Sperm Whale of a Problem
Protecting Classrooms from Predators Requires More People with Less Credentials
A state nutrition program called Harvest of the Month would supply our classrooms with seasonal fruits and vegetables like sweet potatoes, cabbage, kiwis, and butternut squash.
Its goal was to promote healthy eating. Our job as teachers was to utilize the provided fruit and vegetables in hands-on, nutritious eating and cooking lessons.
I barely can cook for myself, so I was pretty inept and unimaginative at this mandate.

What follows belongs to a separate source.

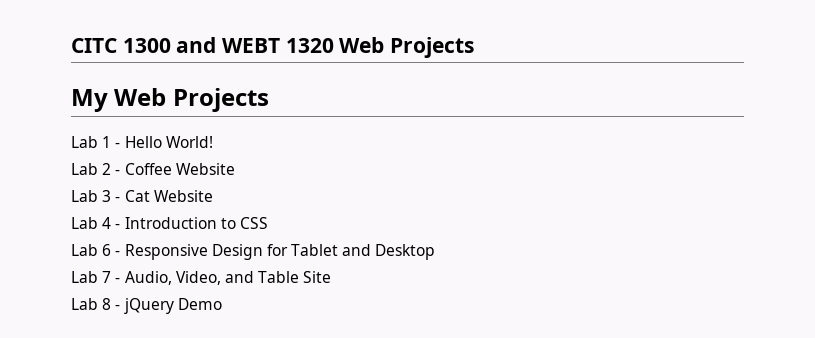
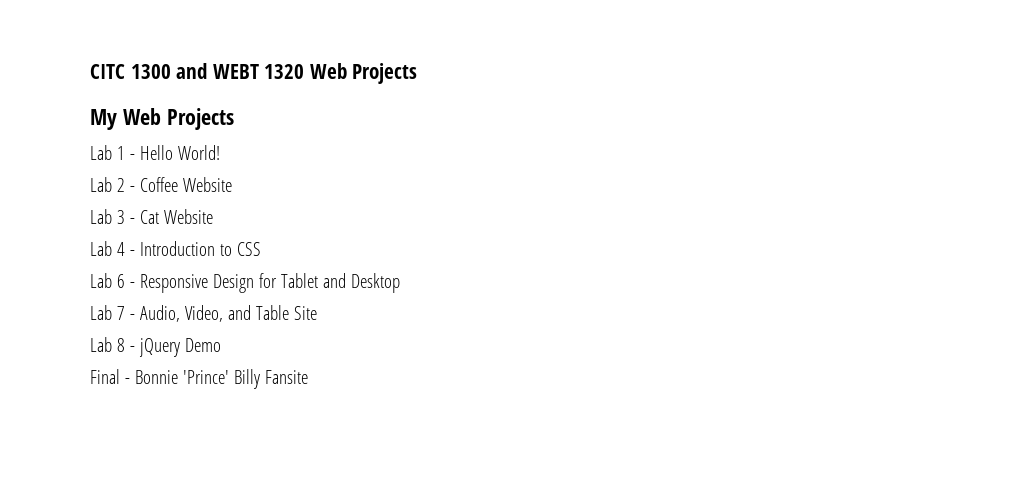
+ Final - Bonnie 'Prince' Billy Fansite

Some of my colleagues, however, turned out to be Iron Chefs. I remember one teacher whipped up two different kinds of coleslaw from the cabbages sent to our classrooms—one vinegar-based, the other mayonnaise-based. He provided the kids with different tasting experiences as a way to develop their palettes and introduce them to what might not have been a new food but a new preparation. When he provided me with two tasting samples, he asked which I preferred. I said I liked them both, I couldn’t decide. He said that meant I had issues with commitment.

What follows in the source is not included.